The rupee plummeted below 93 to a dollar on Friday as importers jostled for dollars, breaching a psychologically crucial level. The local currency, which has lost 3% since the outbreak of the West Asia war, may remain weak for the near term, experts said, as escalating conflict keeps crude oil prices elevated.
After trading at around 93.4850 during the day, the rupee slipped to a closing low of 93.7075, marking a loss of over ₹1.07 from Thursday’s close of 92.6350. The US-Israel war against Iran, and Iran’s counter-strikes on energy assets in the Gulf, have lifted crude oil prices, amplifying concerns over India’s current account deficit, inflation, and growth outlook.
While the Reserve Bank of India was present in the currency market, intervention appeared measured rather than aggressive.
“The momentum of the USD-INR pair was very strong today. There was likely some intervention, but it appeared muted given that it’s the year-end and it would adversely impact rupee liquidity. There are multiple objectives which a central bank has to manage,” Rajeev Pawar, treasury head at Ujjivan Small Finance Bank said.
The RBI’s foreign exchange reserves have fallen to $709.76 billion according to the latest data available till 13 March, from $728.49 billion as of 27 February.
“The situation continues to worsen, with increasing reports of damage to critical oil infrastructure in the Gulf region. If the conflict persists for an extended period, the implications for the global economy and particularly for India, could be severe, potentially exceeding the impact witnessed during the global financial crisis and the covid-19 pandemic,” said VRC Reddy, treasury head at Karur Vysya Bank.
“If the current situation persists, depreciation pressures could continue. However, the rupee has already weakened by about 5-6% in 2025, and around 8-9% since January last year. In normal conditions, a 2.5-3% annual depreciation is typical; so, a repeat of last year’s sharp fall may not necessarily happen unless the crisis worsens significantly,” he said.
The price of crude oil, which has shot up since the outbreak of the war, continues to play havoc with the currency. India imports over 85% of its crude oil, meaning high global oil prices boost the country’s import bill and demand for US dollars, putting downward pressure on the rupee.
“The rupee witnessed sharp weakness, depreciating by over ₹1 to 93.70 against the dollar, as markets aggressively priced in the negative impact of elevated crude oil prices.
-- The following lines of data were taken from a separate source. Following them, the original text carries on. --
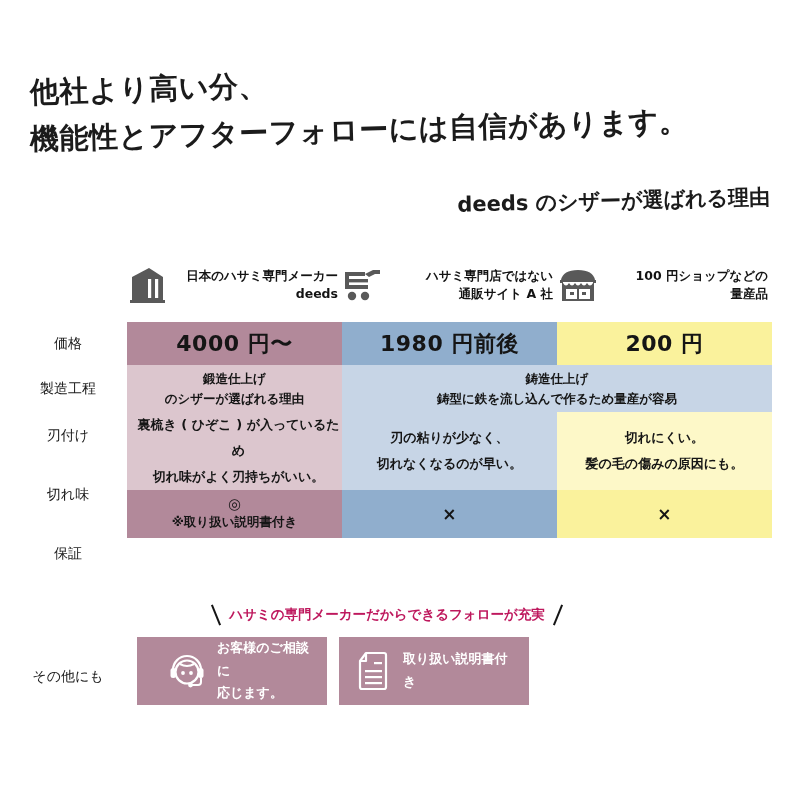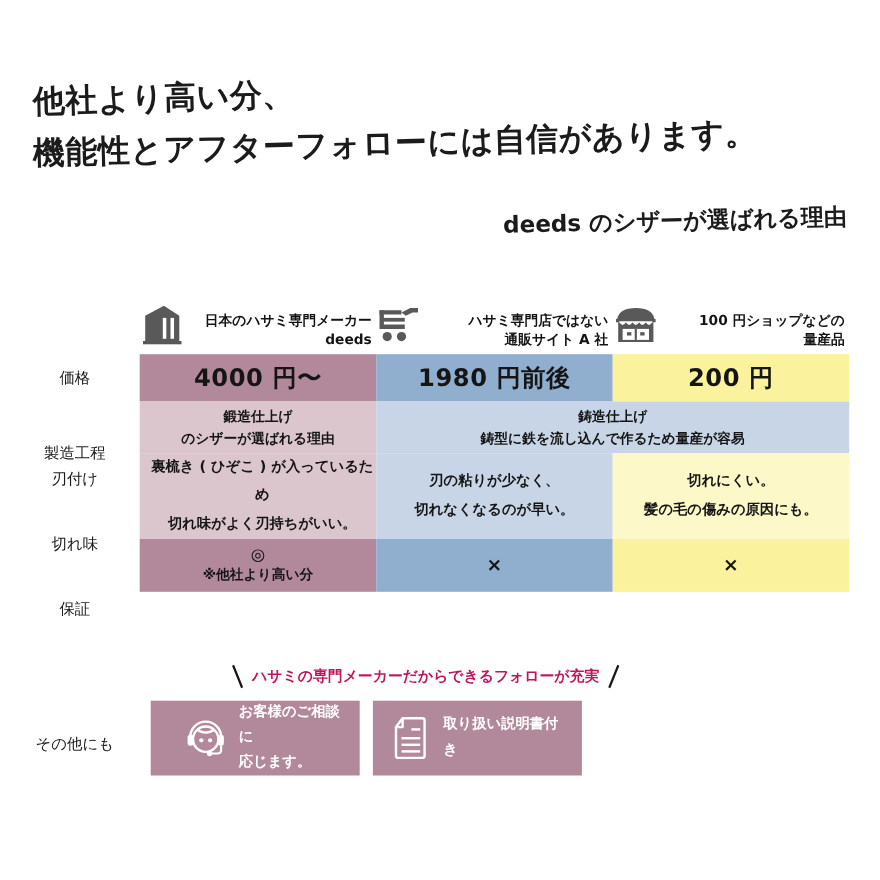--- a/index.html
+++ b/index.html
@@ -46,21 +46,21 @@
   
   .colheads{
     position:absolute;
     left:127px; top:252px;
     width:645px; height:66px;
     display:flex;
   }
   .colhead{
     flex:1 1 0;
     display:flex;
-    align-items:flex-end;
+    align-items:center;
     gap:6px;
     padding-right:4px;
     box-sizing:border-box;
   }
   .colhead .ico{
     flex:0 0 auto;
     width:42px;height:46px;
     display:flex;align-items:center;justify-content:center;
   }
   .colhead .ico svg{display:block;}
@@ -209,21 +209,21 @@
           <rect x="13" y="27" width="4" height="3" fill="#595959"></rect>
           <rect x="25" y="27" width="4" height="3" fill="#595959"></rect>
         </svg>
       </span>
       <span class="ttl">100 円ショップなどの
 量産品</span>
     </div>
   </div>
 
   <div class="rowlabel" style="top:335px;">価格</div>
-  <div class="rowlabel" style="top:403px;">製造工程</div>
+  <div class="rowlabel" style="top:380px;">製造工程</div>
   <div class="rowlabel" style="top:427px;">刃付け</div>
   <div class="rowlabel" style="top:486px;">切れ味</div>
   <div class="rowlabel" style="top:545px;">保証</div>
 
   <table class="table">
     <colgroup>
         <col style="width:33.33%">
         <col style="width:33.33%">
         <col style="width:33.34%">
       </colgroup>
@@ -243,21 +243,21 @@
         <td class="c-rose-l cell-two" style="white-space:pre-line;padding-left:8px;">裏梳き ( ひぞこ ) が入っているため
 切れ味がよく刃持ちがいい。</td>
         <td class="c-blue-l cell-two" style="white-space:pre-line;">刃の粘りが少なく、
 切れなくなるのが早い。</td>
         <td class="c-yel-l  cell-two" style="white-space:pre-line;">切れにくい。
 髪の毛の傷みの原因にも。</td>
       </tr>
       <tr style="height:48px;">
         <td class="c-rose-d warranty">
           <span class="mark">◎</span>
-          <span>※他社より高い分</span>
+          <span>※取り扱い説明書付き</span>
         </td>
         <td class="c-blue-d xmark">×</td>
         <td class="c-yel-d  xmark">×</td>
       </tr>
     </tbody>
   </table>
 
   <div class="ribbon">
     <span class="slash l"></span>
     <span>ハサミの専門メーカーだからできるフォローが充実</span>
Sustained strength in crude is expected to significantly widen India’s import bill, putting continued pressure on the domestic currency,” Jateen Trivedi, vice-president and research analyst of commodity and currency at LKP Securities said.
In the near term, dealers see the rupee trading in a weaker range, with levels beyond 93.30-93.50 increasingly likely if external pressures persist. If the RBI doesn’t intervene to protect the 93.50 level, the rupee could also go to 94, they said.
They believe the RBI is more focused on curbing volatility than defending a specific level.
“The macro environment remains unfavourable for the rupee, with higher energy costs and persistent dollar demand weighing on sentiment. Unless crude prices ease meaningfully, the rupee is likely to stay under pressure,” Trivedi said.
He expects the rupee to trade in a weaker range of 93.00-94.25 against the US dollar.